AWK and a rainfall time series - Part 2

By Bob Mesibov, published 16/05/2017 in Tutorials

In part 1 of this article I showed how I used AWK on the command line to work up daily rainfall data for my home town, Ulverstone in Tasmania. I wasn't ready to analyse the data, because there were quite a few missing-data days. Some were part of accumulated-total series, where the rainfall total for four days (for example) was given on day 4 after three missing-data days, while other missing-data days were isolated.

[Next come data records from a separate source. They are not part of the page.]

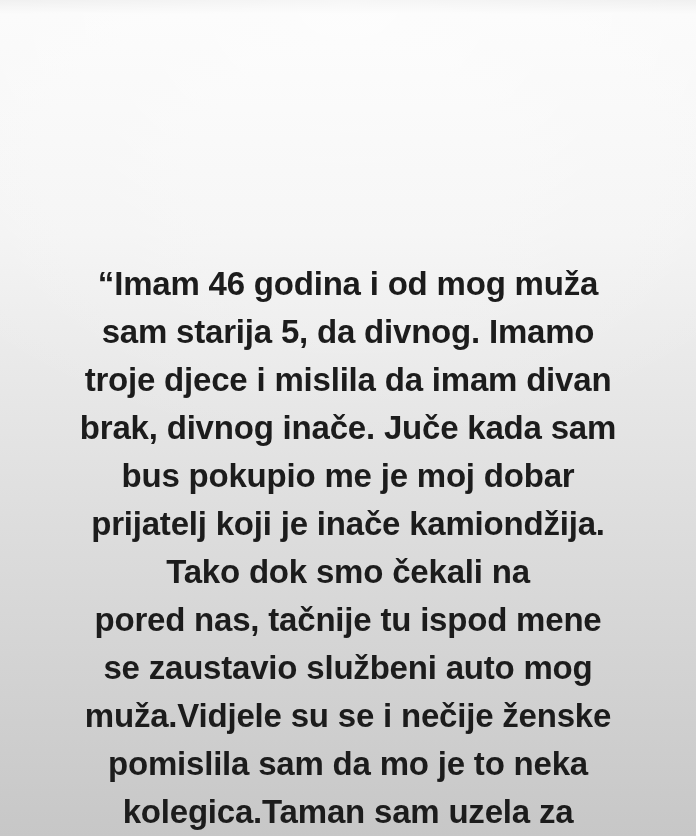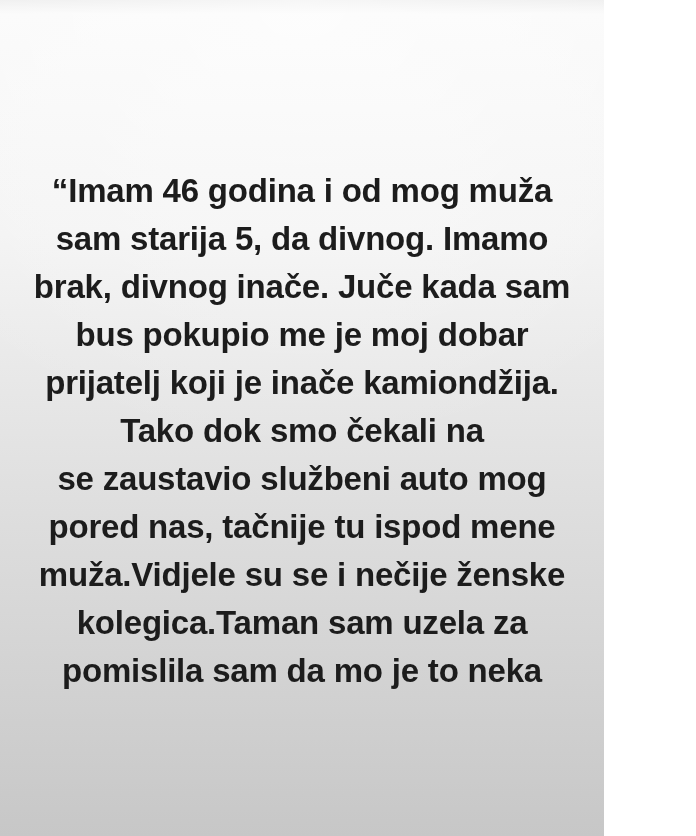"“Imam 46 godina i od" .story-card { align-items: center -> flex-end; width: 604px -> 696px }
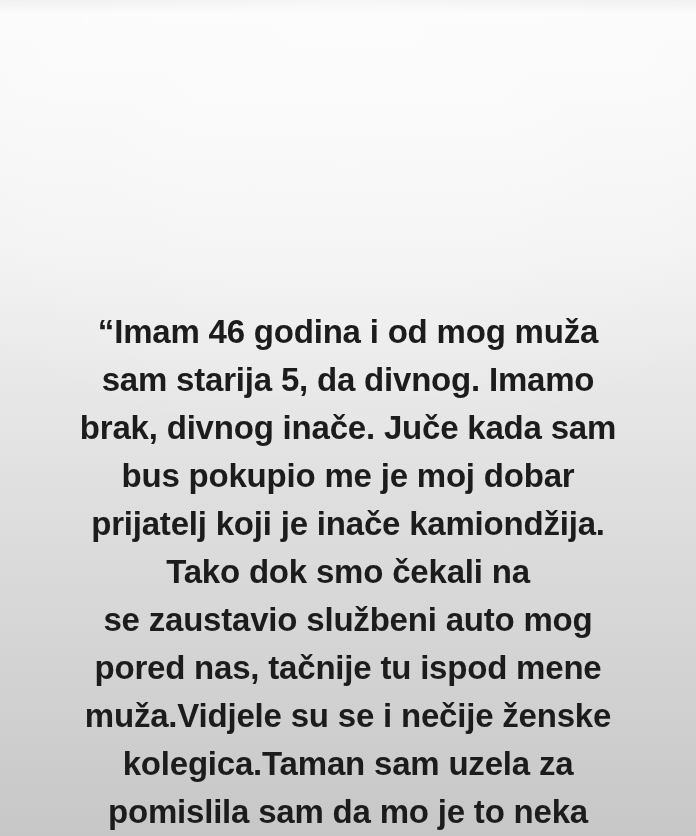"troje djece i mislila da" div.story-line { html: none -> <div>troje djece i mislila da imam divan</div> }
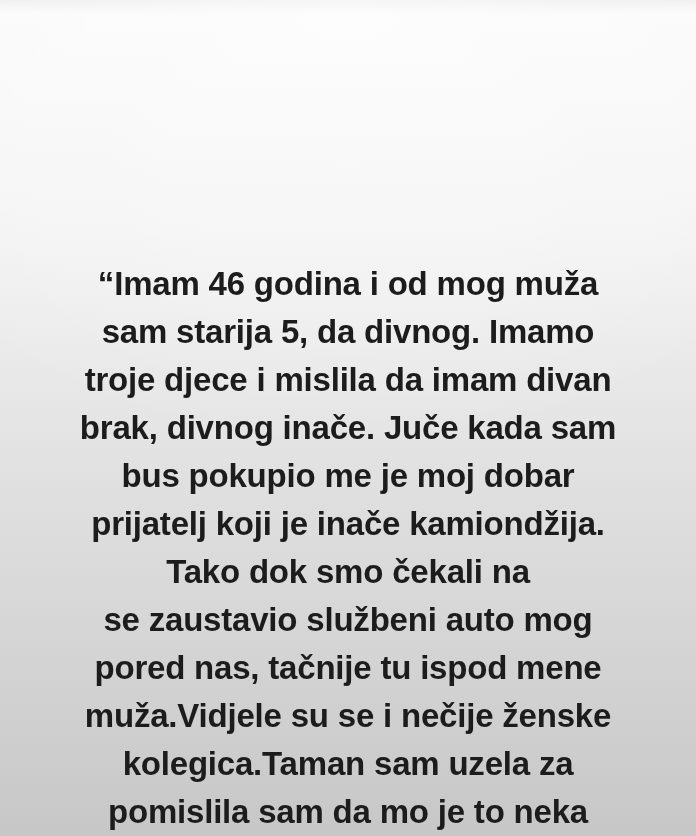"se zaustavio službeni auto mog" div.story-line { order: before "pored nas, tačnije tu ispod" -> after "pored nas, tačnije tu ispod" }
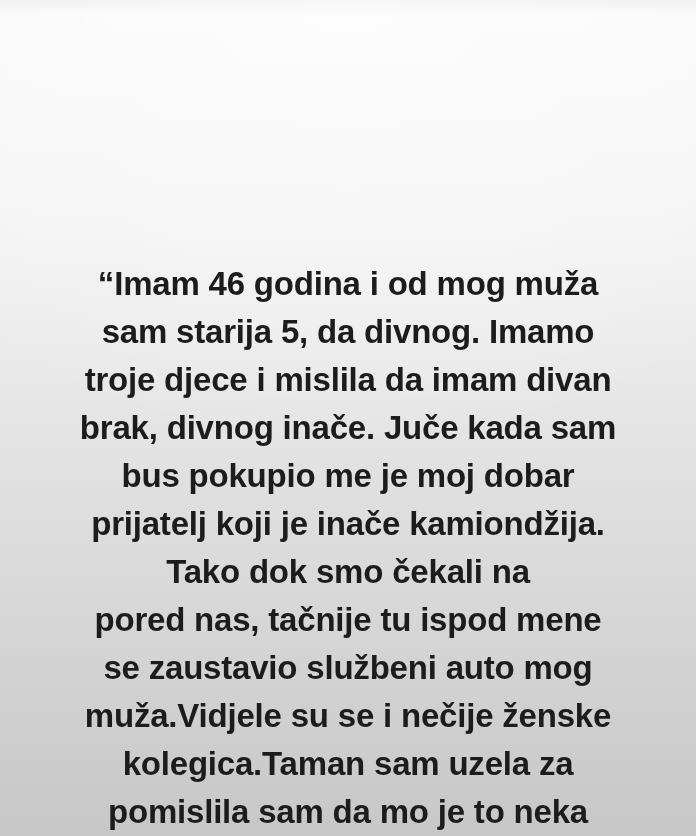"kolegica.Taman sam uzela za" div.story-line { order: before "pomislila sam da mo je" -> after "pomislila sam da mo je" }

My plan is to fill in the missing data using adjusted totals from the nearby rainfall stations mentioned in part 1, starting with days missing in accumulation gaps.

Accumulation gaps

For convenience I'll extract the accumulation gaps and their accumulated totals from four_towns and work with them separately. Since the gaps are well-behaved, in the sense that each accumulation total is preceded by exactly one fewer missing-data days than the accumulation period, I can use a shell trick for the extraction:

tac four_towns | awk -F"\t" '$5 > 1 {print; f=1; next} $5 == 1 {f=0} f' | tac > accums

The tac command inverts the file, putting it in reverse chronological order. The output is sent to AWK, which looks first for a line with an Ulverstone accumulation period greater than 1 (that is, more than one day). When it finds such a line, it prints the line and sets a flag before stopping the processing and moving to the next line. The next line or lines will be the missing-data lines leading up to the accumulation total. These lines are printed because their period fields are blank (neither equal to or greater than 1) and because the last part of the AWK command, "f", tells AWK to print a line if the flag is set. The run of missing-data days will end either with another accumulation run ($5 > 1), in which case the printing will just continue, or with a 1-day period, in which case AWK turns off the flag. The "$5 == 1" line isn't printed because the flag is turned off before the instruction to print if the flag is on.

The output is inverted again with tac to put the records in chronological order, and the output sent to the file accums:

Backfilling

To see how I backfill, look at the first two data lines in accums, as shown in the screenshot above, for 12 and 13 May 1918. The aim is to divide the 22.6 mm recorded at Ulverstone on 13 May into portions for 12 and 13 May according to available 1-day falls at the other stations. In this case there are 1-day falls for both days at Latrobe and Northdown. Since I'm only interested in ratios, not absolute amounts, I don't have to adjust the Latrobe or Northdown numbers, and since data from more than one nearby station are available I can average the results.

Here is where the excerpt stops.